Overview
Big query connected service allows to synchronize Encodify module data and logs to Google Big Query schema.
Configuration
Connected service is controlled by the corresponding feature flag.
Google Big Query connected service will be available as Service type if enabled by the feature flag
Generate Access Key from Google Cloud
Access key is required to configure the connected service for Google Big Query. This can be done using Google Cloud Service Account.
With existing service account the access key in JSON format can be created in Google Cloud >Credentials > Service account key.
Connected Account
Google Big Query connected account is created as a step in connected service configuration and requires the following setting to be specified:
Account Name | Unique name of the account. |
Private Key | Private key for the BigQuery project in Google Cloud.
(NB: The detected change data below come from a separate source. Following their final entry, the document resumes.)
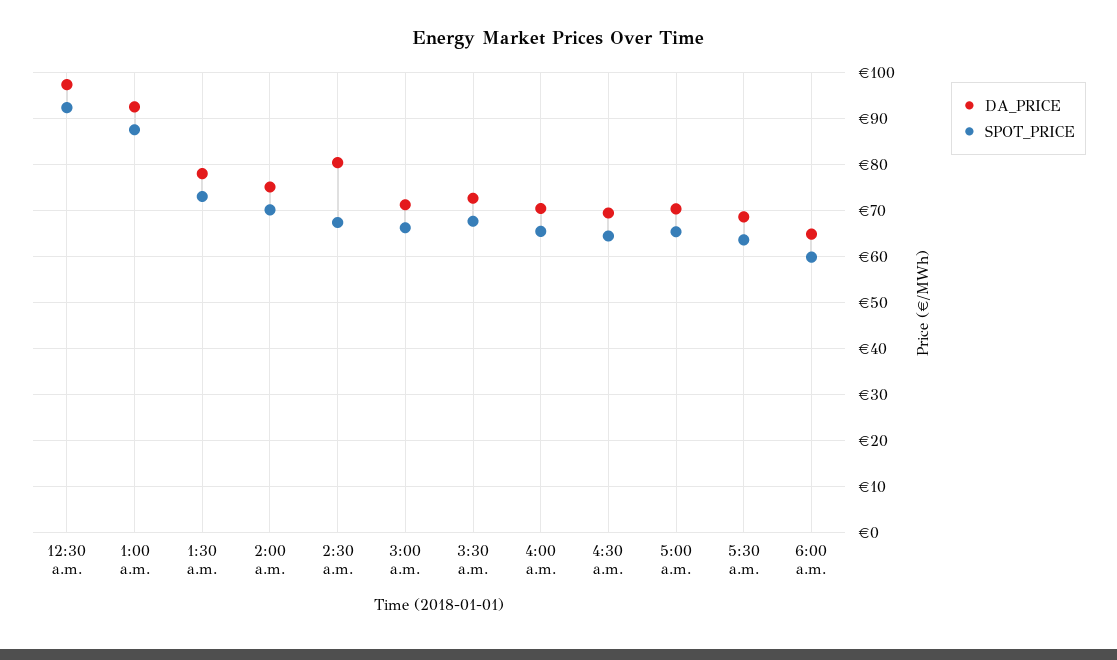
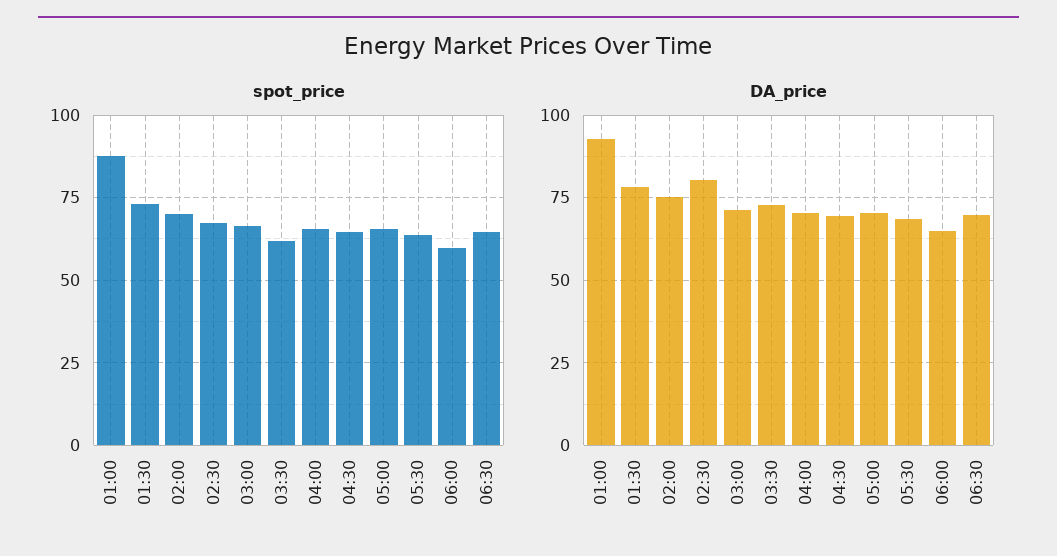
DA_PRICE, 12:30 a.m.: 98 -> none
SPOT_PRICE, 12:30 a.m.: 92 -> none
SPOT_PRICE, 3:30 a.m.: 68 -> 62.5
SPOT_PRICE, 06:30: none -> 65
DA_PRICE, 06:30: none -> 70

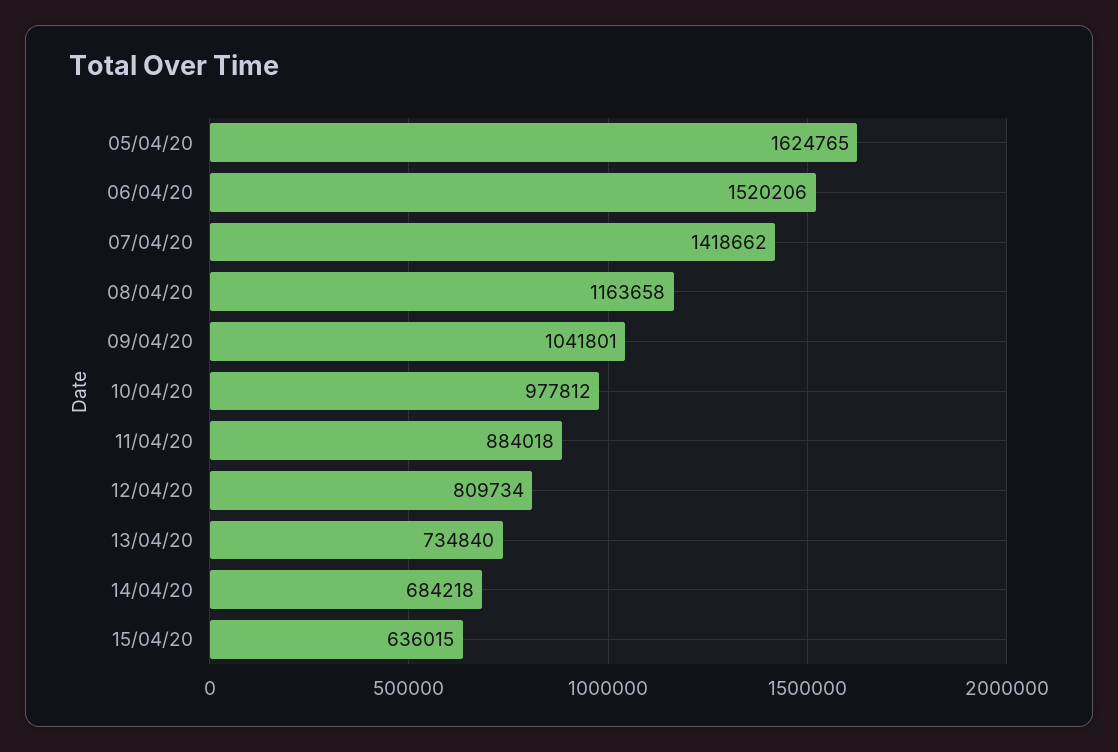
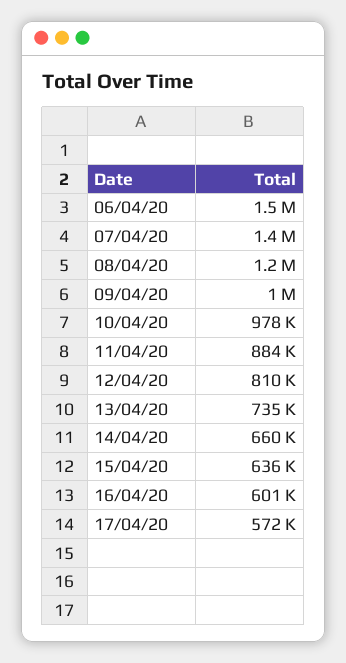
05/04/20: 1624765 -> none
14/04/20: 684218 -> 660000
16/04/20: none -> 601000
17/04/20: none -> 572000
How to create access key |
Dataset Name | Name of the dataset created in BigQuery project in Google cloud. |
Note: Dataset needs to be created before saving connected account.
Connected Service
The following settings are required for creating new Google BigQuery connected service:
Step 1: Account selection / Configuration | |
Service Name | Unique name of the connected service. |
Account | Google Big Query Connected account: Select from the list of previously created, or created new. |
Account name | Unique name of the account. Filled in automatically when previously created connected account is selected. |
Private Key | Private key for the BigQuery project in Google Cloud. Filled in automatically when previously created connected account is selected. |
Dataset Name | Name of the dataset created in BigQuery project in Google cloud. Filled in automatically when previously created connected account is selected. |
Step 2: Service Configuration | |
Module | Module where scheduled action will be addded to sync data to Google Big Query. |
Connected Modules | Module which data will be synced to the Google Big Query table. Several modules can be selected. |
Logs | Select types of logs to be exported along with the module data. Export of logs is applicable to all modules selected in "Connected Modules" field. |
In the field mapping section, select fields that are needed to be synchronized and specify mapping.
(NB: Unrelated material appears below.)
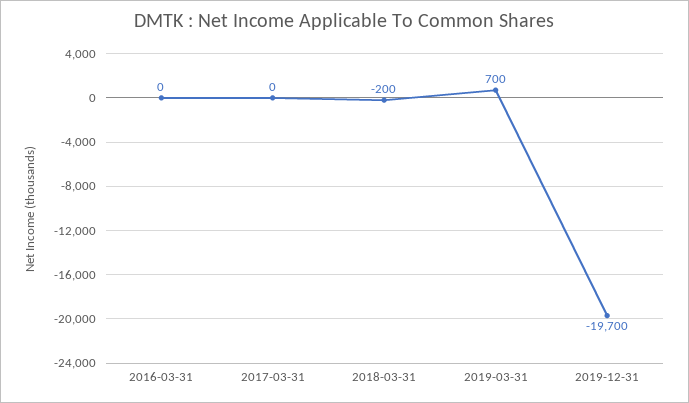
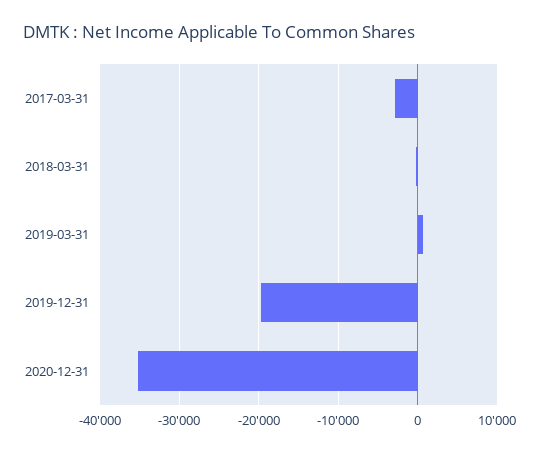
2016-03-31: 0 -> none
2017-03-31: 0 -> -3000
2020-12-31: none -> -35000

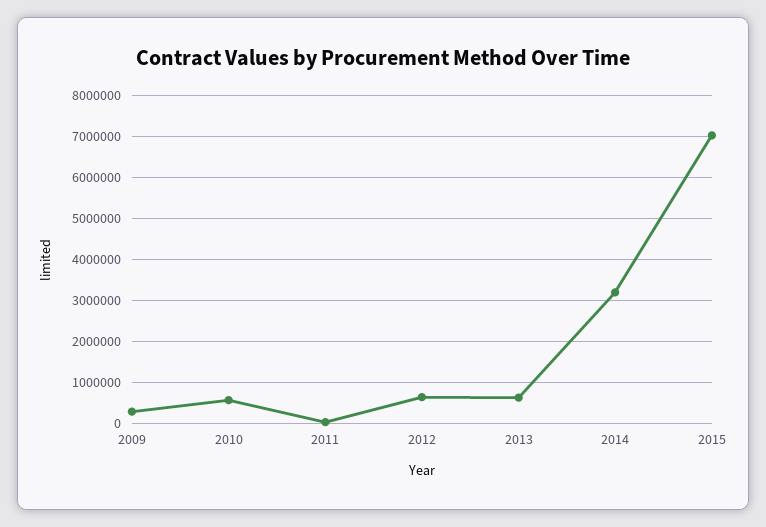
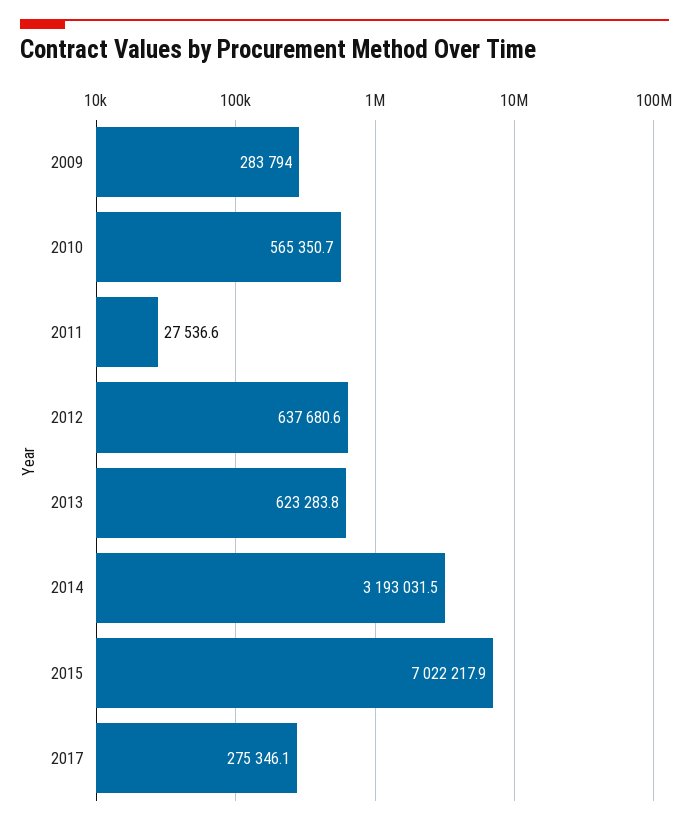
2017: none -> 275346.1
Even though righ-hand field is a free text field, note the following rules when specifying field names:
Whitespaces are not allowed
Special and national characters are not allonot use the following reserved sql key words in field names:
"add", "all", "alter", "and", "any", "as", "asc", "backup","between", "by", "case", "check", "column", "constraint", "create", "database", "default", "delete", "desc", "distinct", "drop", "exec", "exists", "foreign", "from", "full", "group", "having", "in", "index", "inner", "insert", "into", "is", "join", "key", "like", "limit", "not", "null", "or", "order", "outer", "primary", "procedure", "replace", "right", "rownum", "select", "set", "table", "top", "truncate", "union", "unique", "update", "values", "view", "where"
Action Configuration
For the Google Big Query connected service to start working, scheduled action needs to be created in the module that has been mapped in "Module" field in connected service configiration.
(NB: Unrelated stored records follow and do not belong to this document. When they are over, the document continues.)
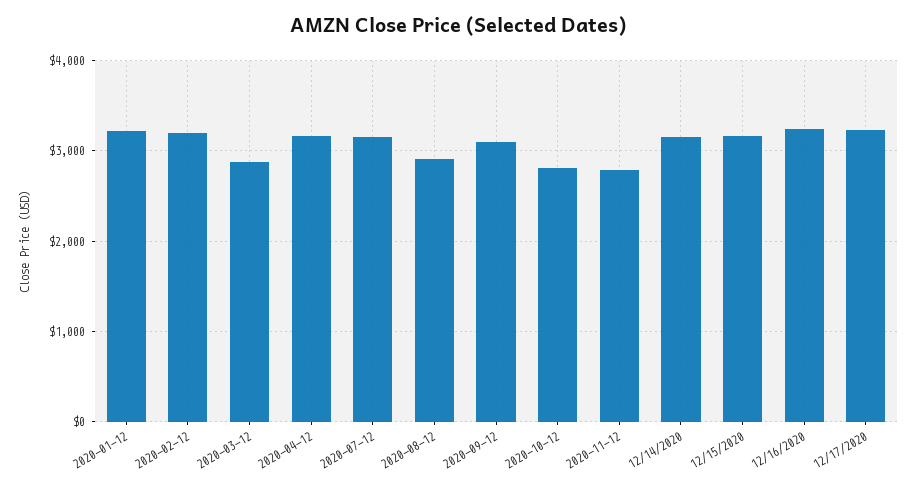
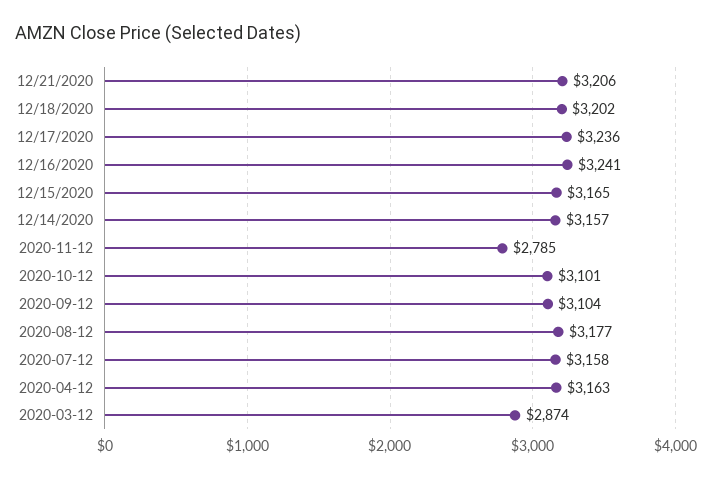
2020-01-12: 3200 -> none
2020-02-12: 3200 -> none
2020-08-12: 2900 -> 3177
2020-10-12: 2800 -> 3101
12/21/2020: none -> 3206
12/18/2020: none -> 3202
Syncronization with Google Big Query connected service is supported for "Scheduled" type of event only - other types of events are not supported.
Data Synchronization
As a result of the data synchronization by the Google Big Query connected service, the following is created in BigQuery schema:
Separate table with exported (synced) data for each module mapped
Separate table for each type of log selected in connected service cpnfiguration
Synchronization Details
With every synchronization of the module data, table with data is re-created in Google Big Query. Therefore adding or deleting mappings will be reflected in the table in Google Big Query on the next synchronization. This should also be taken into account when setting up queries or intervals for sync as at some point table with data may be unavailable while being re-created.
Tables with logs are not re-created on each synchronization run - they are updated with new data (if any).
Required Permissions on Google BigQuery service side
Dataset:
- bigquery.datasets.get
- bigquery. tables.create
- bigquery.tables.delete
- bigquery.tables.get
- bigquery.tables.updateData
Project:
- bigquery.jobs.create
Known Issues and Limitations
When setting up the schedule for synchronization, take into account the volume of data and frequency. Every time module data is synced, the whole table with data is re-created in Google Big Query. For large volumes of data (especially exporting millions of log records) synchronization can take up to several hours.
Unmapping module in connected service configuration does not delete table in Google Big Query.
Selected logs for export are applicable to all modules mapped. It is currently not possible to specify log export individually per module. As a workaround, create a separate connected service for each module.
Module and field option translations are not supported. Original (untranslated) value will be synced to the BigQuery table.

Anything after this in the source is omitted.